In Rome, his patron having died, Poussin, who lodged at first with Simon Vouet, fell into great distress, with the departure for Spain of his early patron Cardinal Francesco Barberini and the Cardinal's secretary, the antiquary Cassiano dal Pozzo, later a great friend and patron. The return of Barberini from Spain in 1626 stabilized and renewed the patronage of the Barberini and their circle. Two major commissions at this period resulted in Poussin's early masterwork the Barberini Death of Germanicus, partly inspired by the reliefs of the Meleager sarcophagus, and the commission for St. Peter's that amounted to a public debut, the Martyrdom of St. Erasmus (1630), with echoes of Pietro da Cortona. Falling ill at this time, he was received into the house of his compatriot Gaspard Dughet and nursed by his daughter Anna Maria to whom, in 1630, Poussin was married.

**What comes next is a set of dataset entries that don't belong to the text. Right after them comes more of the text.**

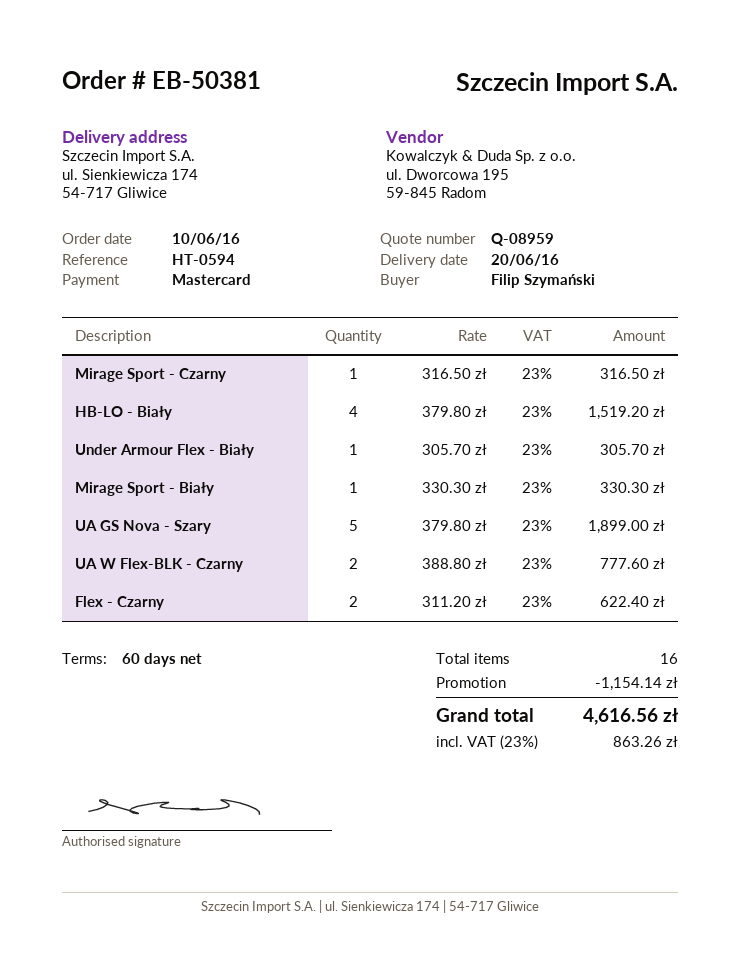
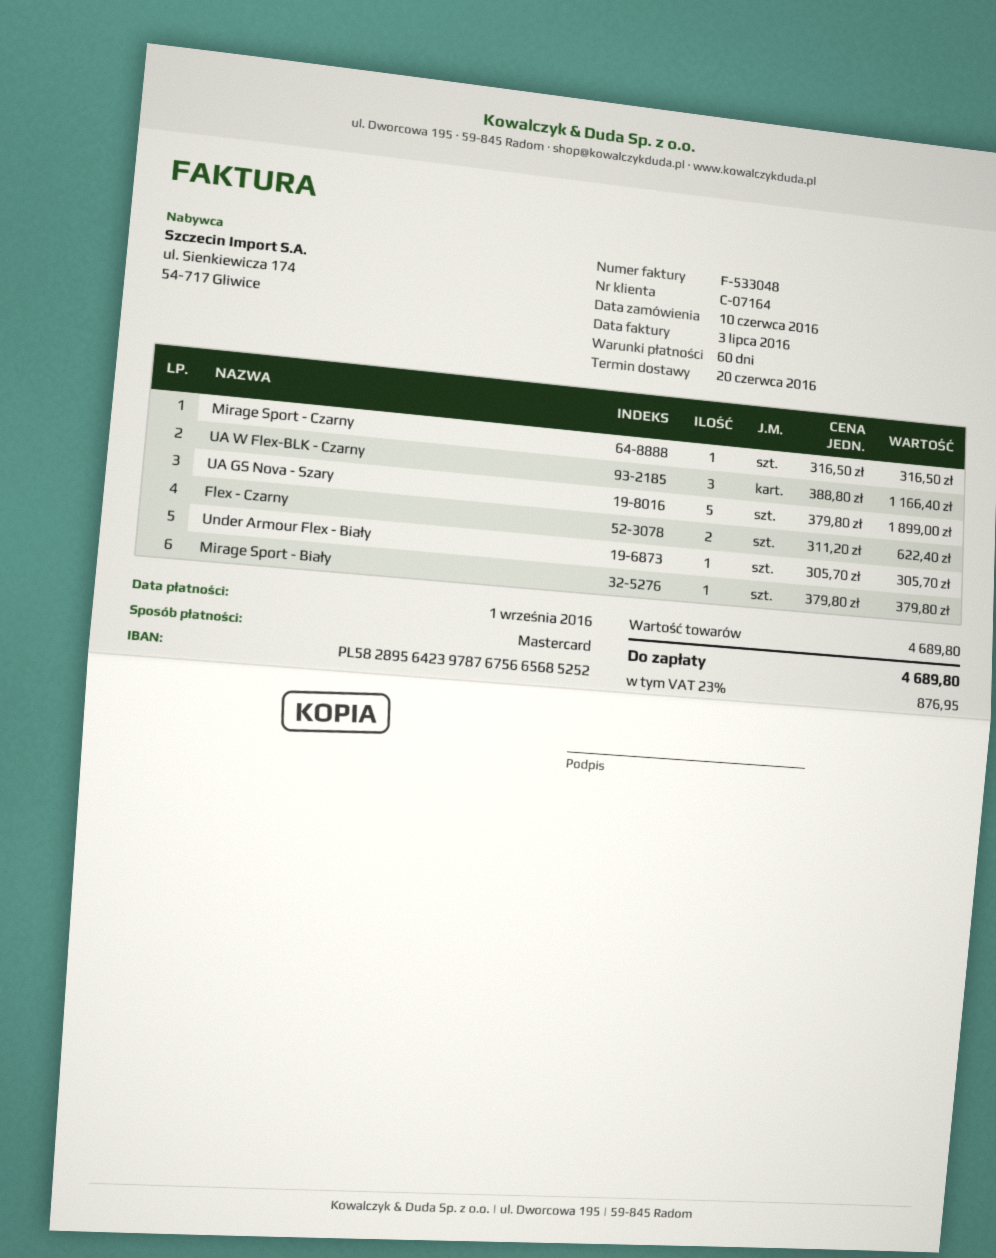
HB-LO - Biały: 4 x 379.80 = 1519.20 -> none
Mirage Sport - Biały: 1 x 330.30 = 330.30 -> 1 x 379.80 = 379.80
UA W Flex-BLK - Czarny: 2 x 388.80 = 777.60 -> 3 x 388.80 = 1166.40
discount: 1154.14 -> none
tax: 23% = 863.26 -> 23% = 876.95
total: 4616.56 -> 4689.80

He lodged with the sculptor Francois Duquesnoy, of an equally classicizing artistic temperament, befriended Domenichino and joined an informal academy of artists and patrons opposed to the current Baroque style that formed around Joachim von Sandrart.
Among his first patrons, aside from Cardinal Francesco were: Cardinal Omodei, for whom he produced, in 1627, the Triumphs of Flora (Louvre); Cardinal de Richelieu, who commissioned a Bacchanal (Louvre); Vincenzo Giustiniani, for whom was executed the Massacre of the Innocents, of which there is a first sketch in the British Museum; Cassiano dal Pozzo, who became the owner of the first series of the Seven Sacraments (Belvoir Castle); and Paul Freart de Chantelou, with whom in 1640 Poussin, at the call of Sublet de Noyers, returned to France.